*EXERCISE INPUTS*:
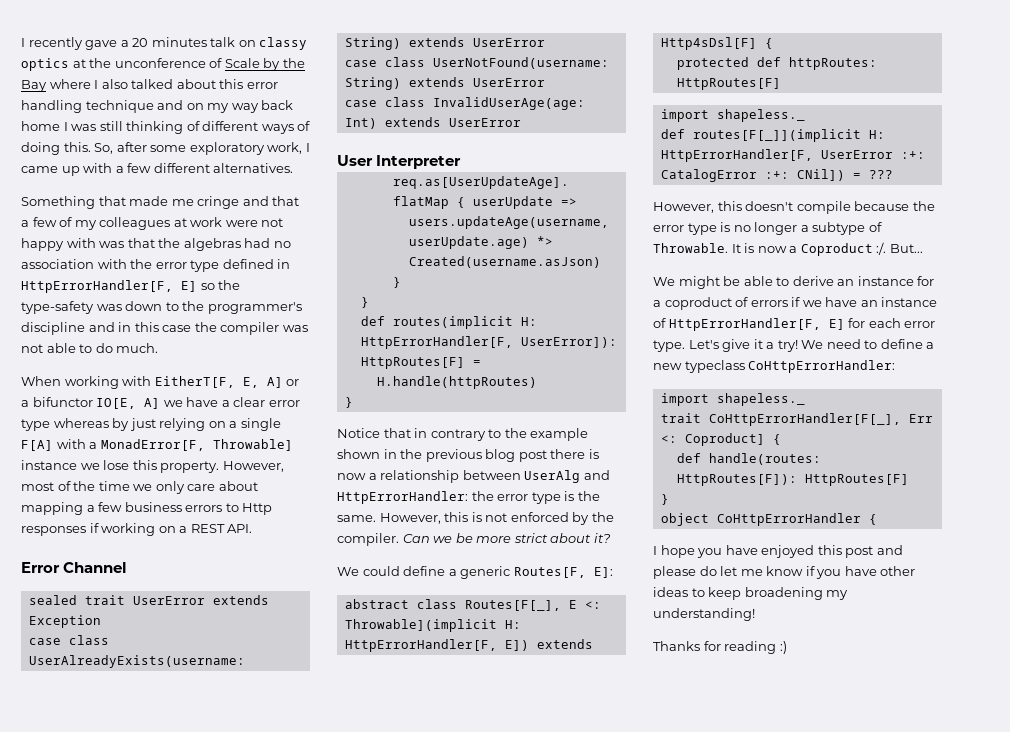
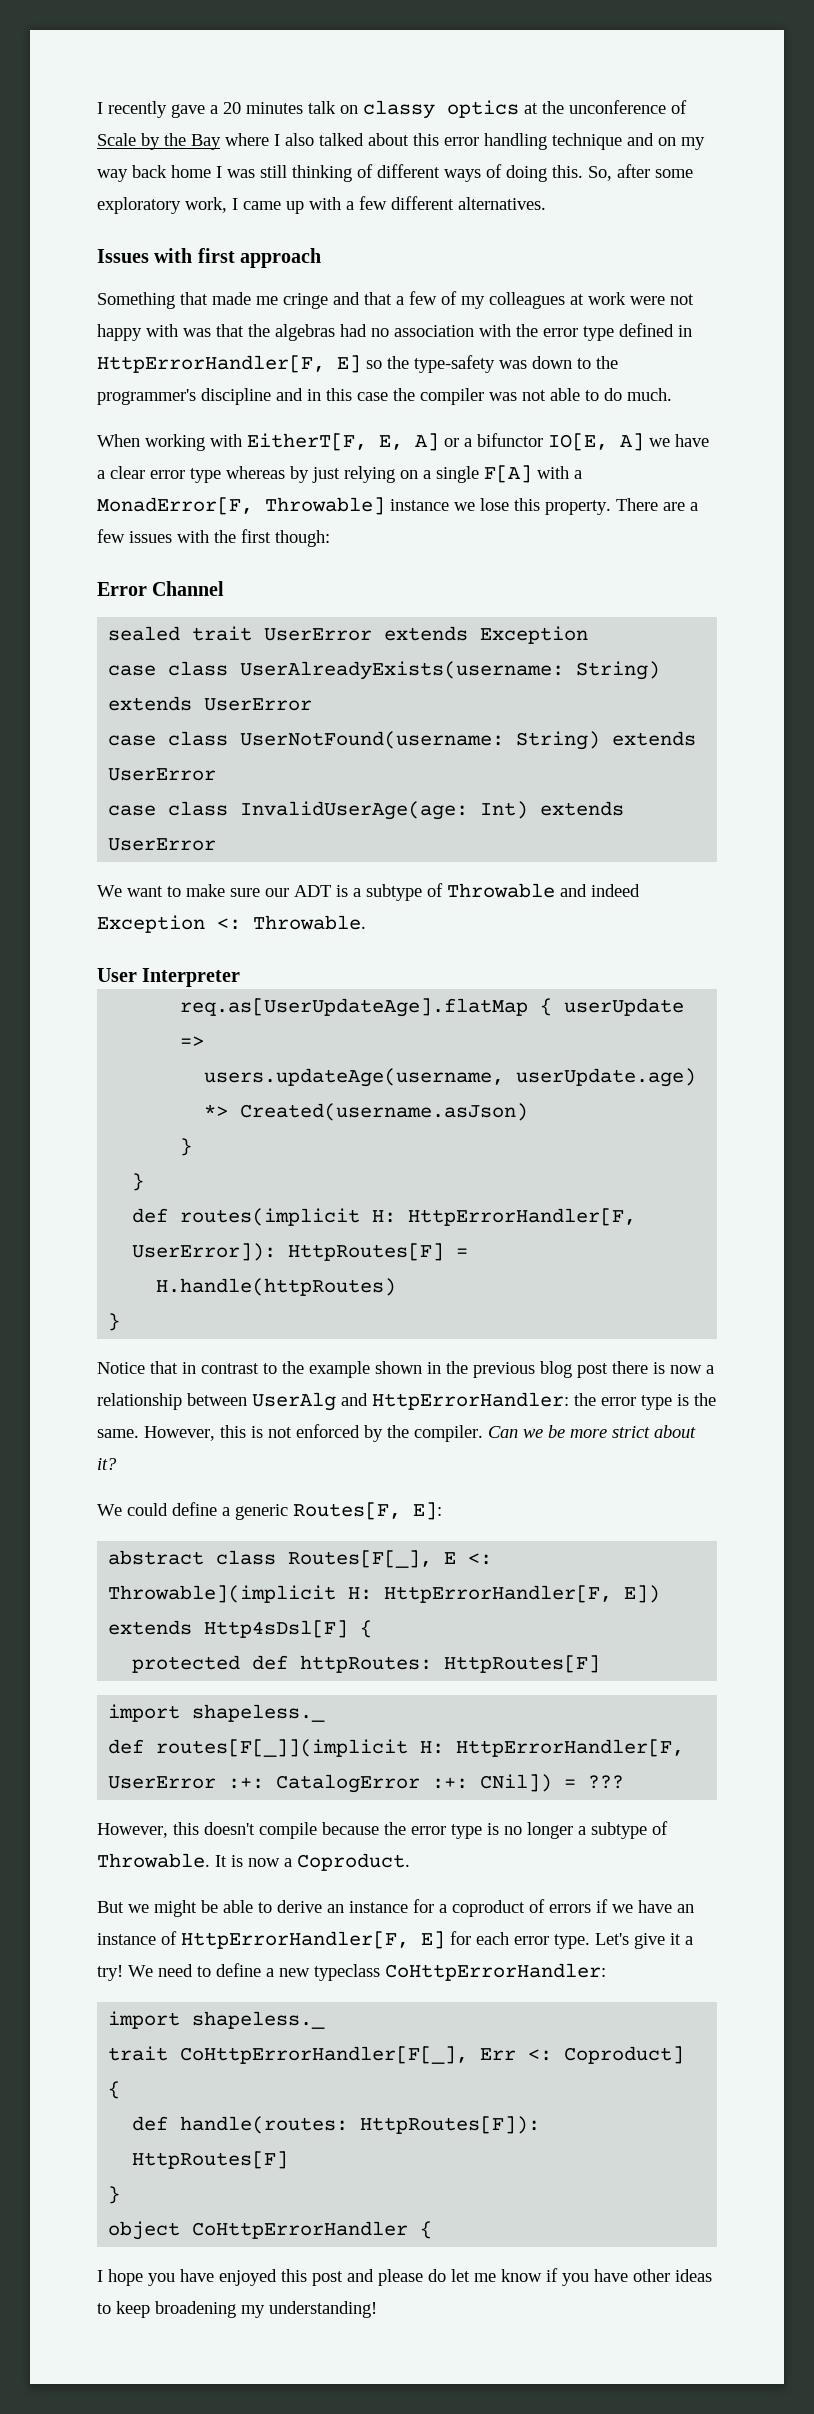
(294, 168) none -> [97,248,322,268] // Issues with first approach
[222,461,284,472] [21,481,258,494] [21,502,273,515] [21,523,253,536] However, most of the time we only care about mapping a few business errors to Http responses if working on a REST API. -> [616,498,698,511] [97,529,330,547] There are a few issues with the first though:
(521, 122) none -> [97,883,640,901] [97,915,366,933] // We want to make sure our ADT is a subtype of Throwable and indeed Exception <: Throwable.
[430,429,486,441] contrary -> [201,1363,259,1374] contrast
[800,242,923,256] [653,277,675,286] Coproduct :/. But... // We -> [297,1853,410,1871] [97,1901,149,1913] Coproduct. // But we
[653,641,787,654] // Thanks for reading :) -> (377, 2309) none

*YOUR ASSIGNMENT*: Take the line containing "[800,242,923,256] [653,277,675,286] Coproduct" and each line after it up to the last line of the listing, and print them exactly.

*SOLUTION TO THIS TASK*:
[800,242,923,256] [653,277,675,286] Coproduct :/. But... // We -> [297,1853,410,1871] [97,1901,149,1913] Coproduct. // But we
[653,641,787,654] // Thanks for reading :) -> (377, 2309) none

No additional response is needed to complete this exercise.